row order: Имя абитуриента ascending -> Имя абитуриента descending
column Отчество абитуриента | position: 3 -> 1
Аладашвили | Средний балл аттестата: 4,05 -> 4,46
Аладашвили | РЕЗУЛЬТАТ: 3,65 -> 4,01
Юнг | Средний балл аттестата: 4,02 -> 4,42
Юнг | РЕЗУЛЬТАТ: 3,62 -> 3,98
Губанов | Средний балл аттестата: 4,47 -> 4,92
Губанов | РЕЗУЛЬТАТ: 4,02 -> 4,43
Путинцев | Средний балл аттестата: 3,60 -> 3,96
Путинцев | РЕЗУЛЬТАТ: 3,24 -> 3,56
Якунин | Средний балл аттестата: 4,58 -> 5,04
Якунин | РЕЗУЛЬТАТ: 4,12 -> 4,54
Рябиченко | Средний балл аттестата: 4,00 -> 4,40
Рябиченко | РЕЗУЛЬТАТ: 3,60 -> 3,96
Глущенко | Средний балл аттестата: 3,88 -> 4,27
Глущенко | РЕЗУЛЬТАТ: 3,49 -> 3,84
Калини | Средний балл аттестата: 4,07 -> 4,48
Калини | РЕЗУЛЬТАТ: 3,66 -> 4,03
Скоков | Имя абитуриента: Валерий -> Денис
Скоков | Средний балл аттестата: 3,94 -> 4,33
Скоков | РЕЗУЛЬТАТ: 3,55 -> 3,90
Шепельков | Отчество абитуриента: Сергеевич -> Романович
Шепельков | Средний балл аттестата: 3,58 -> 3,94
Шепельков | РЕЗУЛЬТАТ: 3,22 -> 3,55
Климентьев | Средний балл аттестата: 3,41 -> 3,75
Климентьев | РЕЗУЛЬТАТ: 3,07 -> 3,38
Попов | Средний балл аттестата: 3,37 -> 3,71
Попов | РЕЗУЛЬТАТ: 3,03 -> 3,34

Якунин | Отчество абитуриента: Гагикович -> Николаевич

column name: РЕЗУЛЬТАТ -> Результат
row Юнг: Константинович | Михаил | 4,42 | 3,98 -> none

+ + +

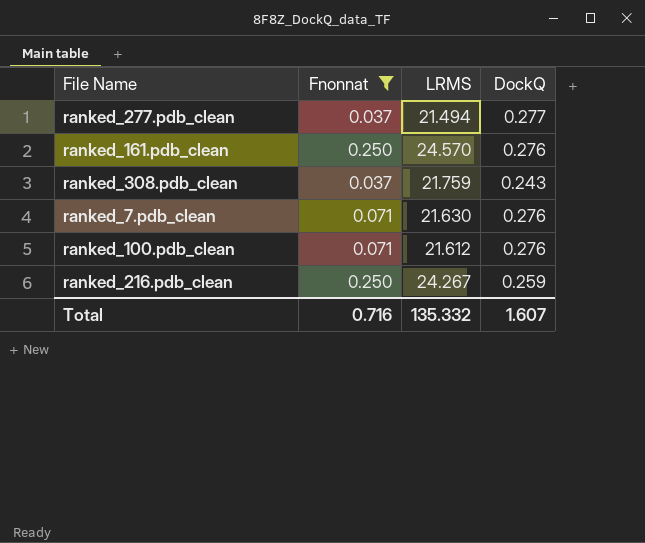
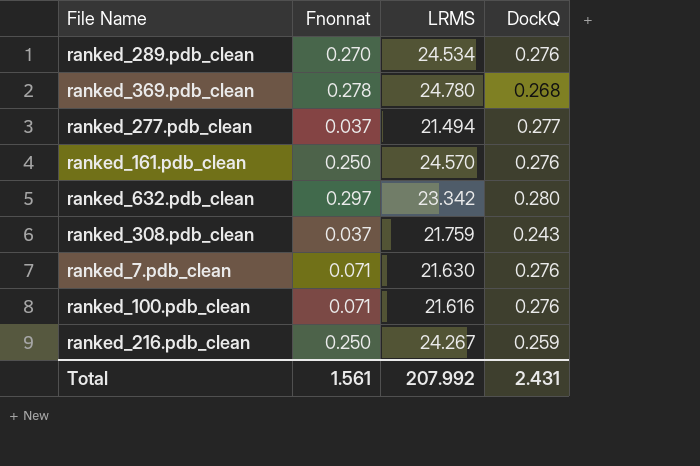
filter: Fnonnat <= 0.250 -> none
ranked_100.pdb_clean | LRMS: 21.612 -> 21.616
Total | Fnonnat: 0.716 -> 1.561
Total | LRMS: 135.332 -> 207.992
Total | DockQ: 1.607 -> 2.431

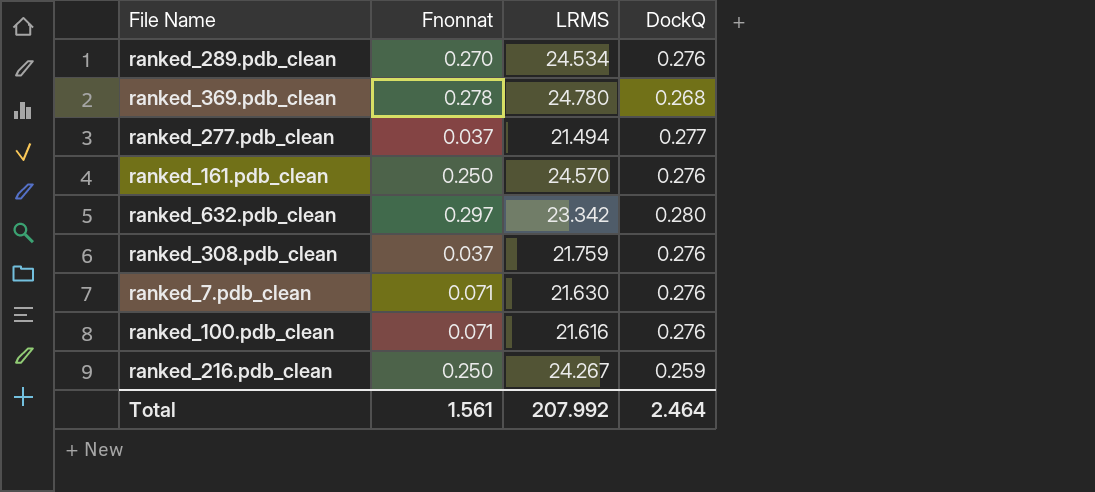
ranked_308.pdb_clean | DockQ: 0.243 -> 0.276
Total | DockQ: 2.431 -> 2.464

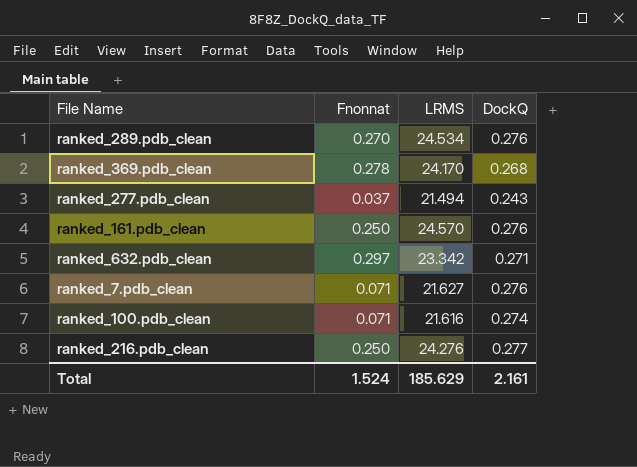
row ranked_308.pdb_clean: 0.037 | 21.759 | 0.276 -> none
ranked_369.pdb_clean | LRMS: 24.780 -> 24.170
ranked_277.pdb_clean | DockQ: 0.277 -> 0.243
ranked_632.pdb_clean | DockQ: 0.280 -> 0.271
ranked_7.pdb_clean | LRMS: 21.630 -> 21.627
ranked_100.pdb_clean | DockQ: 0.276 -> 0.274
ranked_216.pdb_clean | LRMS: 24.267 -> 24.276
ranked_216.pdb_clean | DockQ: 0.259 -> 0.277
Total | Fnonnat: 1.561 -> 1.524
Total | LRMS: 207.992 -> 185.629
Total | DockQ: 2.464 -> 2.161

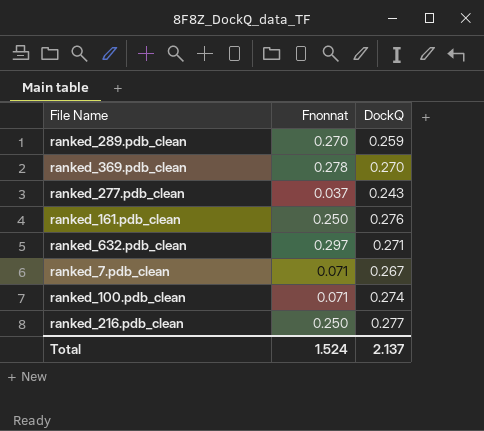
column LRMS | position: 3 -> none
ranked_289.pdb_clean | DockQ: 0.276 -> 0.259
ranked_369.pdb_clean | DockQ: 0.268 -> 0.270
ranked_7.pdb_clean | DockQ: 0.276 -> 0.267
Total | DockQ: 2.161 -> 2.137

+ + +

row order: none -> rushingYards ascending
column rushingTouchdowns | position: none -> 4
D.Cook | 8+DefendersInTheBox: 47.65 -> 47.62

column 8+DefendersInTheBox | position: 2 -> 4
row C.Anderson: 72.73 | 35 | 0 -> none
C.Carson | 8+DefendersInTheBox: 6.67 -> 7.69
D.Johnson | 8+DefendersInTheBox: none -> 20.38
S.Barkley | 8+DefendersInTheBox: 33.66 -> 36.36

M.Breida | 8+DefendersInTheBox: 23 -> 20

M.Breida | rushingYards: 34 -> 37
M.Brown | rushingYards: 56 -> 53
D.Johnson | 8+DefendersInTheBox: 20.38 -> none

+ + +

Taking the listing above as the source, transcribe only the lines starting at the line with "row C.Anderson: 72.73 | 35 | 0 -> none" and going through the line with "D.Johnson | 8+DefendersInTheBox: 20.38", unaltered and with both ends included.

▶ **EXERCISE RESPONSE**:
row C.Anderson: 72.73 | 35 | 0 -> none
C.Carson | 8+DefendersInTheBox: 6.67 -> 7.69
D.Johnson | 8+DefendersInTheBox: none -> 20.38
S.Barkley | 8+DefendersInTheBox: 33.66 -> 36.36

M.Breida | 8+DefendersInTheBox: 23 -> 20

M.Breida | rushingYards: 34 -> 37
M.Brown | rushingYards: 56 -> 53
D.Johnson | 8+DefendersInTheBox: 20.38 -> none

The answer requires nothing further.